Solving Time: Just under an hour in two sessions so a touch easier, for me at least, than last month’s. The Crossword Club’s statistics bear this out, with (at the time of writing) 55 correct solutions submitted, 9 of them in less than an hour.. the fastest in 9m25s! I can’t imagine doing it so quickly myself, or even wanting to.. this is a crossword where each clue should be savoured..
Across |
1 |
voulge – DIV(O)ULGE |
4 |
jatropha – German agreement = JA containing ATROPHY
|
9 |
labarum – BA contained in MURAL rev. |
11 |
twitten – double = TWIN containing “Man races” = TT + E |
12 |
zoril – L + IR + OZ, all rev. |
13 |
sassafras – American’s impertinence = SASS + when = AS containing FRA which Chambers defines as “brother or friar.” |
14 |
unsympathy – (HYMN SAY PUT)* |
16 |
choc – sounds like chock.. |
19 |
zeal – all becomes clear once you discover that Aotearoa is a Maori word for New ZEALand |
20 |
isodynamic – I + C, added to MANY + DOS + I all rev. Dos here is the plural of a do, as in “Went to a do at the conservative club last night.” |
22 |
gravamina – (MAN + VIAGRA)* |
23 |
ovolo – see = V (for Vatican) + line = L, interleaved with Os. See = V = Vatican was used in last months Club Monthly too, so hopefully we all remembered that.. |
25 |
plateau – eating utensils = PLATE + AU. Note that plate is a plural here – as in “he had a lot of silver plate” |
26 |
ex animo – OM + IN + AXE, all rev.

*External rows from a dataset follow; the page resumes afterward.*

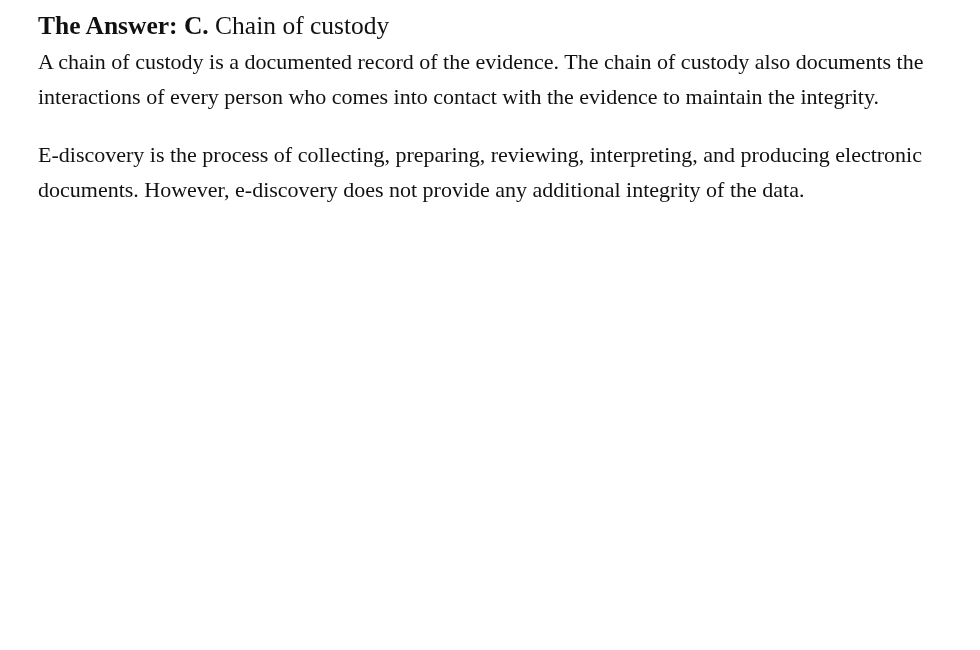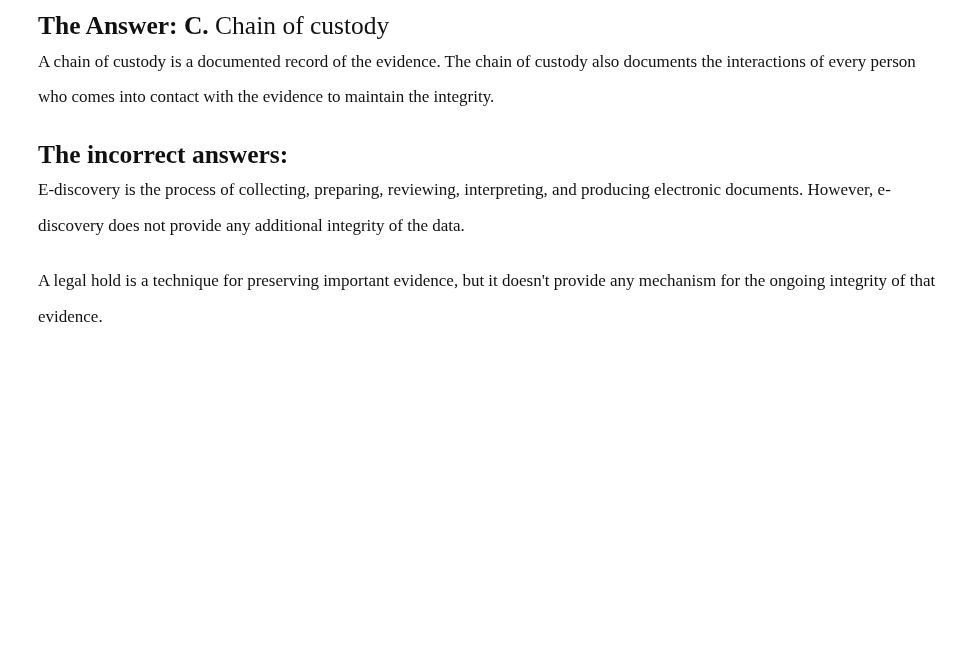"A chain of custody is" .para { font-size: 17px -> 22px }
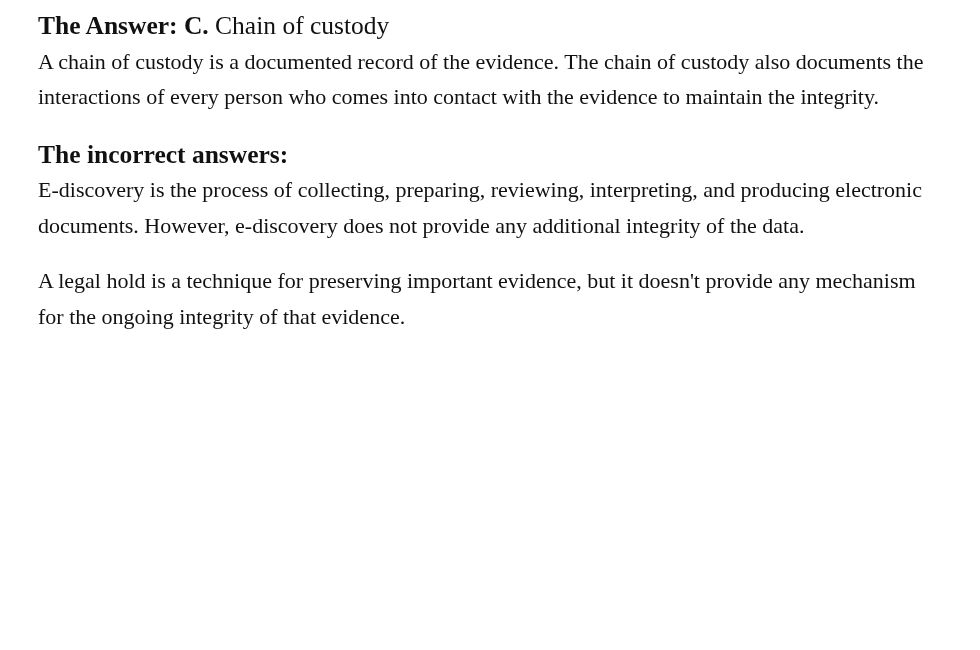"The incorrect answers:" div.heading-line { html: <div>The incorrect answers:</div> -> none }
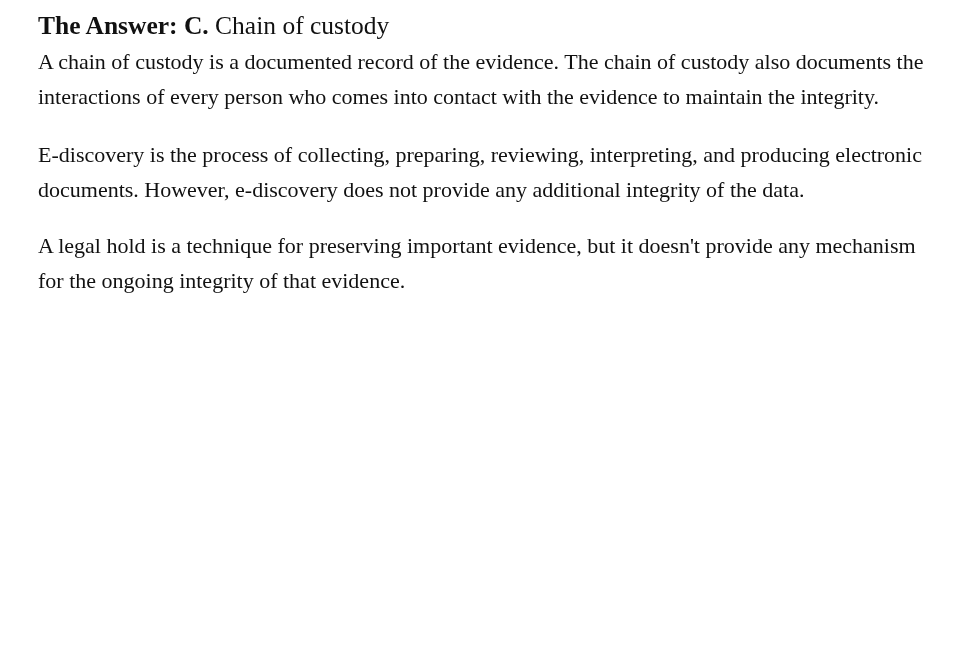"A legal hold is a" div.para { html: <div>A legal hold is a technique for preserving important evidence, but it doesn't provide any mechanism for the ongoing integrity of that evidence.</div> -> none }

This clue uses a novel reversal indicator, “echoed.” Echoes are sounds that bounce back, so I guess it is a correct usage, and the resulting surface is slick, but I still have a niggling doubt that the clue quite works, clever though it is. Others no doubt may differ |
27 |
daidzein – DIN containing ADZE containing I = Iodine |
28 |
aching – A + CHING. My last in, not because the clue is hard but because a little research was needed as ch’ing = “of the Manchu dynasty” is not in Chambers, and nor is wikipedia’s preferred spelling, Qing. It is however in the OED, and the Oxford Dictionary Online. |
Down |
1 |
velazquez – a velum is a soft palate, it seems, pl. VELA, + Z + QUE + Z, “that in France is among unknowns.” The definition is “Innocent painter. Seldom in history has a word been so misleading and so misused as “Innocent,” when applied to most of the thirteen popes of that name |
2 |
umber – UM + ER containing B. Nice easy one to get you started.. |
3 |
gorblimy – GORY containing (LIMB)* – another nice easy one, at least for those of us old enough to remember the song by the late, great Lonnie Donegan, whose old man “Wears gorblimey trousers”
|
5 |
autoschediaze – AUTO’S + CHE + D(I)AZE. Autoschediaze is a word you can use instead of improvise or extemporise, if you really want to show off. |
6 |
raiyat – dReArIlY wAsTe |
7 |
petersham – (EP MATHERS)* Edward Powys Mathers was a poet and translator, but is best known as one of the great early cryptic crossword setters, Torquemada, a predecessor to Azed in the distinguished line of setters for the Observer newspaper. He would have approved of the elegant anagram of his name |
8 |
alnus – ALUMNUS, a genus of trees and shrubs belonging to the birch family |
10 |
moshav shitufi – (IF HO HUM VISTAS)* a simple and obvious clue, made difficult by the obscurity of the Hebrew word we are looking to find. A moshav shitufi is a half way house between your standard moshav, and a full kibbutz… |
15 |
scarabaei – (SAAB)* containing CAR, then IE rev. Scarabs are members of a vast family of beetles, scarabaeidae, which includes amongst others the industrious dung beetle |
17 |
cacholong – “mostly hoard” = CACHE + “dark tea initially missing” = OOLONG. It is a pretty kind of opal
|
18 |
endosarc – CRANE containing turf = SOD, all rev. |
21 |
kameez – hidden, rev., in siZE E MAKing |
22 |
gaped – G + APE’D – it seems ape = hulk is a vulgar American usage for “a coarse, clumsy or stupid person” |
24 |
oribi – BIRO rev. + current = I. An oribi is one of a very wide range of antelope, deer and similar spcies that seem to crop up regularly in crosswords. László József Bíró was the inventor of the ubiquitous ballpoint pen, one of the world’s most widely used inventions |
I had no problem with “echoed” and saw it immediately as a reversal indicator. I loved the clue to PETERSHAM.